┏━━
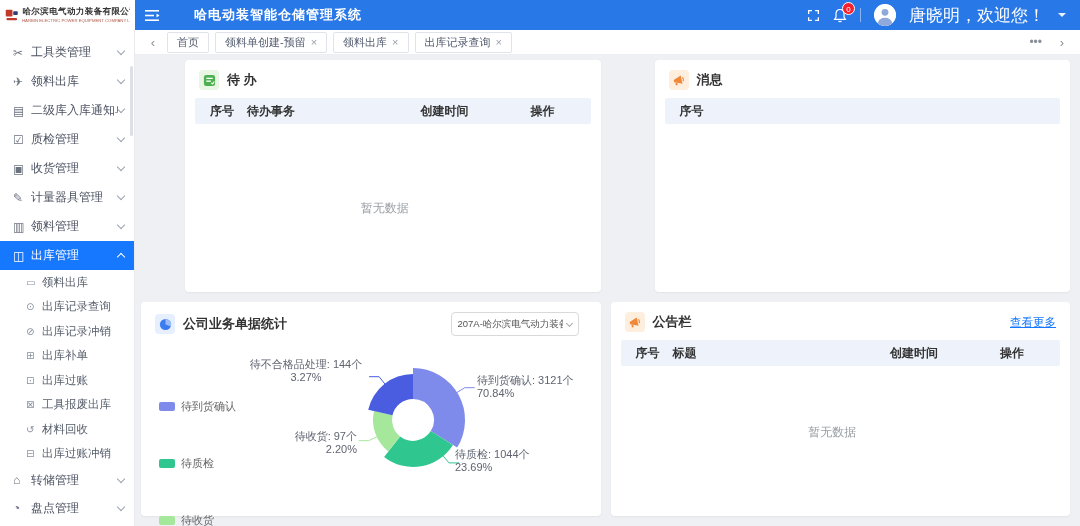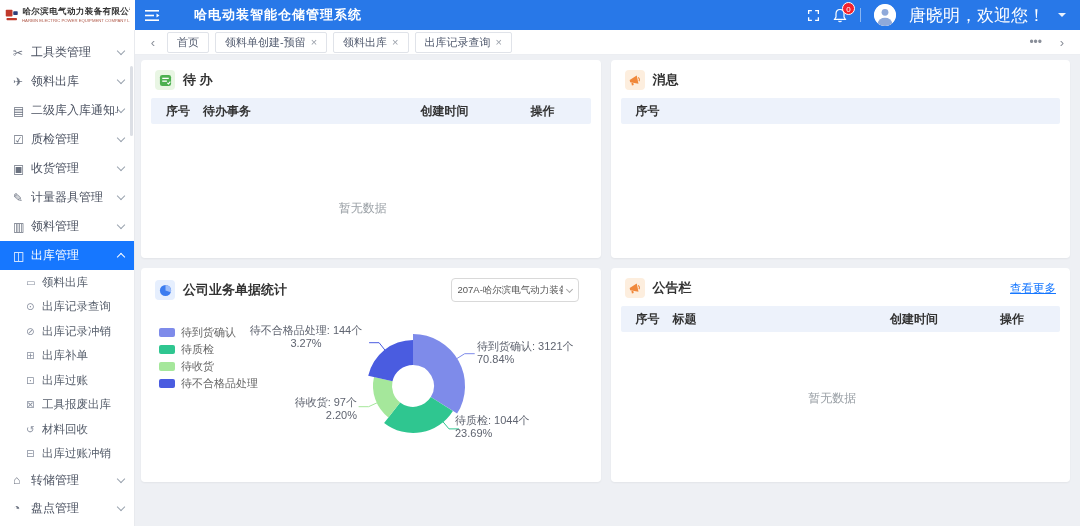--- a/index.html
+++ b/index.html
@@ -60,7 +60,7 @@
 
   .content { padding:5px 10px 8px 6px; display:grid; grid-template-columns:1fr 1fr; gap:10px; }
   .card { background:#fff; border-radius:4px; box-shadow:0 1px 2px rgba(0,0,0,.05); position:relative; }
-  .card.h1 { height:198px; } .card.h2 { height:214px; }
+  .card.h1 { height:232px;margin-left:44px; } .card.h2 { height:214px; }
   .card-head { display:flex; align-items:center; gap:8px; padding:10px 14px 8px; }
   .panel-icon { width:20px; height:20px; border-radius:4px; display:flex;
     align-items:center; justify-content:center; flex:none; }

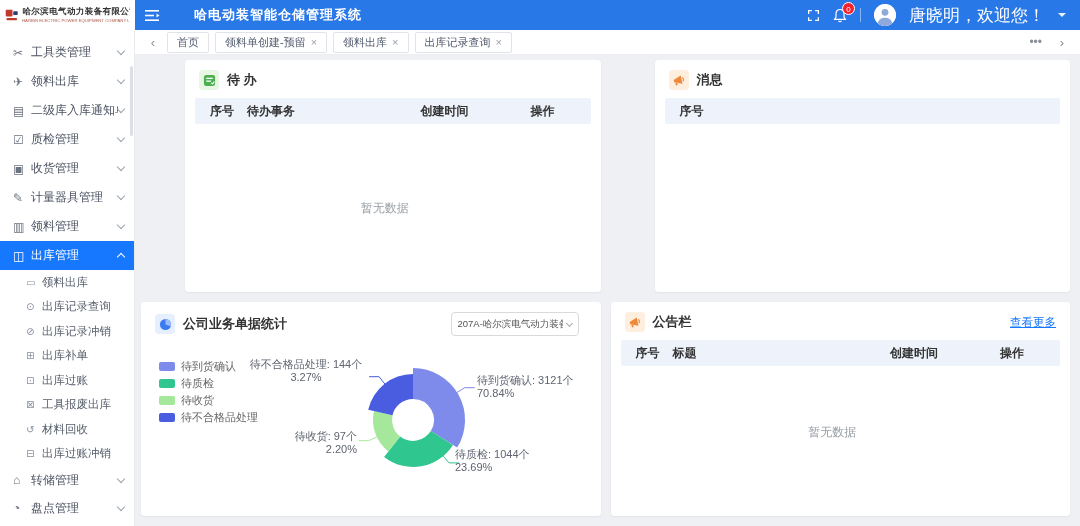--- a/index.html
+++ b/index.html
@@ -87,7 +87,7 @@
   .chart-zone { position:relative; height:160px; margin-top:12px; }
   .donut { position:absolute; left:0; top:0; }
   .legend { position:absolute; left:18px; top:2px; }
-  .legend-row { display:flex; align-items:center; gap:6px; height:17px; }
+  .legend-row { display:flex; align-items:center; gap:6px; height:17px;margin-top:40px; }
   .swatch { width:16px; height:9px; border-radius:2px; flex:none; }
   .legend-label { font-size:11px; color:#666; white-space:nowrap; }
   .callout { position:absolute; font-size:11px; color:#5f6470; line-height:13px; white-space:nowrap; }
┗━━
**Aim of the task**
Transcribe word for word only the lines from the one with "height:20px; border-radius:4px; display:flex;" through the end of the listing; every picture is to be omitted.

**Solution**
   .panel-icon { width:20px; height:20px; border-radius:4px; display:flex;
     align-items:center; justify-content:center; flex:none; }

--- a/index.html
+++ b/index.html
@@ -87,7 +87,7 @@
   .chart-zone { position:relative; height:160px; margin-top:12px; }
   .donut { position:absolute; left:0; top:0; }
   .legend { position:absolute; left:18px; top:2px; }
-  .legend-row { display:flex; align-items:center; gap:6px; height:17px; }
+  .legend-row { display:flex; align-items:center; gap:6px; height:17px;margin-top:40px; }
   .swatch { width:16px; height:9px; border-radius:2px; flex:none; }
   .legend-label { font-size:11px; color:#666; white-space:nowrap; }
   .callout { position:absolute; font-size:11px; color:#5f6470; line-height:13px; white-space:nowrap; }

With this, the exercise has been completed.